Groups in Europe have already put €15bn in new high-yield debt to work funding mergers and acquisitions this year, compared with €9.6bn for all of last year, according to Barclays Research. Companies are spending roughly one-third of junk-rated debt on M&A, up from 12 per cent last year, with the bulk of the rest used for refinancing.

JPMorgan euro index and European issuance

The ability of debt capital markets to help fund megadeals with junk bonds was illustrated last month when Numericable, the French cable operator, and its parent group, Altice, together issued the largest ever such bond package of $16.7bn and used much of the proceeds to fund the takeover of SFR, Vivendi’s telecoms subsidiary.

Analysts said that they were surprised by the level of demand for the combination of loans and bonds with Ba3 ratings by Moody’s – deeper into junk territory. They attracted $100bn of orders from across the world. As a result of the record transaction, some bankers estimate that the high-yield bond market could now be used to finance acquisitions of up to $40bn.

“The deal is a reminder of how friendly the high-yield market is right now for companies seeking to raise large pools of capital,” said Marty Fridson, chief investment officer at LLF Advisors.

“Certainly companies and investment bankers both in the US and Europe took notice of the Numericable deal. It may encourage others.”

Analysts at Standard & Poor’s said the Numericable/Altice transaction was a “positive supporting factor for the M&A market in Europe, which has the dramatic rebound in deal flow that we’ve observed in the US since 2013”.

One factor behind the enthusiasm for using high-yield bonds in M&A is that the cost to companies of using this form of finance has plunged in the last few years. Average yields on bonds with speculative grade ratings, is now down to 4.15 per cent – having peaked at 25.3 per cent at the height of the financial crisis in 2008 and still been as high at 11.3 per cent three years ago, according to JPMorgan data.

At current levels, the cost to acquiring companies of high-yield bonds compares favourably with that of leveraged loans, which are more traditionally used for M&A.

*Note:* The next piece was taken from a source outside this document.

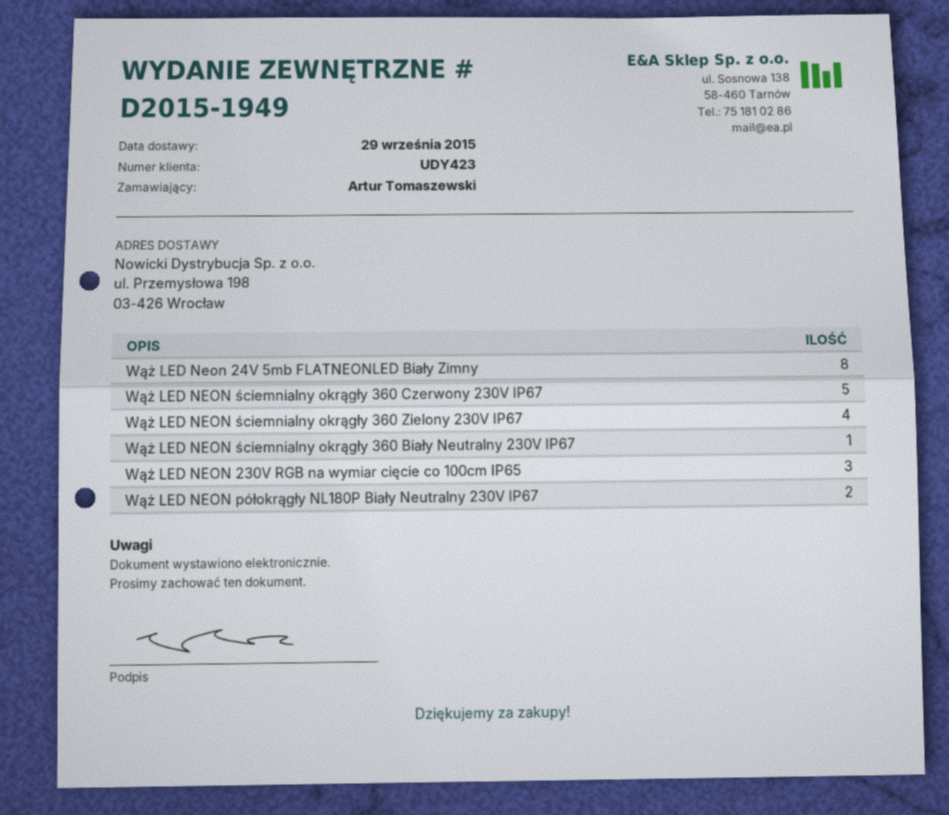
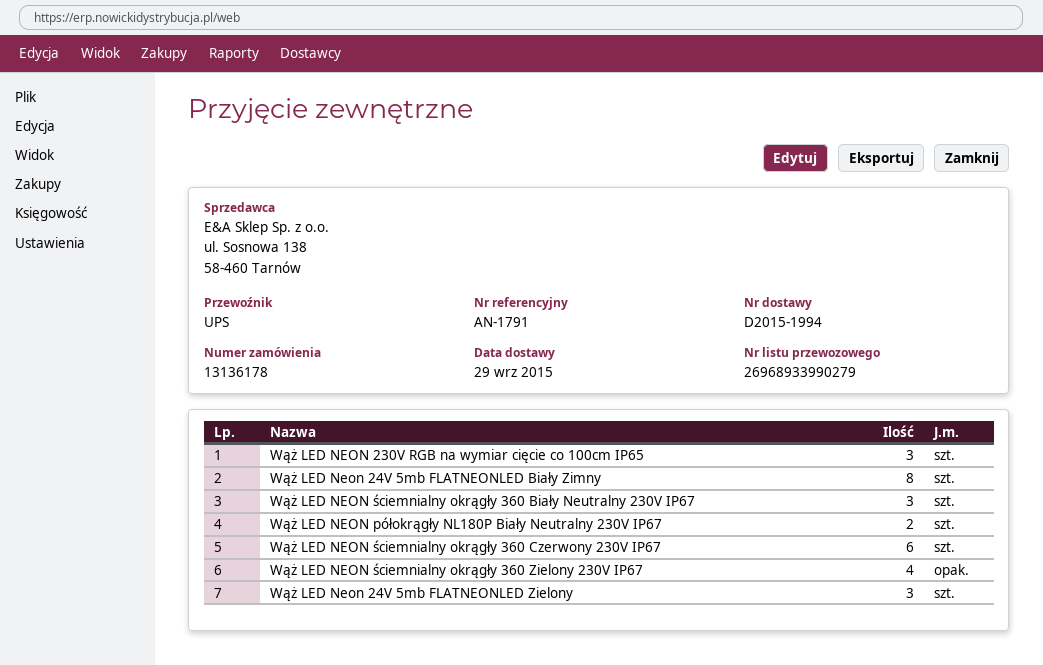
delivery note number: D2015-1949 -> D2015-1994
Wąż LED NEON ściemnialny okrągły 360 Czerwony 230V IP67: 5 -> 6
Wąż LED NEON ściemnialny okrągły 360 Biały Neutralny 230V IP67: 1 -> 3
Wąż LED Neon 24V 5mb FLATNEONLED Zielony: none -> 3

“Over the past two years we have seen a transition from loans to bonds, and high-yield bonds are the fastest-growing sector of the market,” said Darpan Harar, an analyst with Barclays Research. “The sheer size and depth of the market means it will be increasingly used for M&A.”

Taron Wade, a credit analyst with Standard & Poor’s, said: “Much of recent high-yield bond issuance has been used for refinancing, so there is a lot investor appetite for new transactions, such as acquisitions.”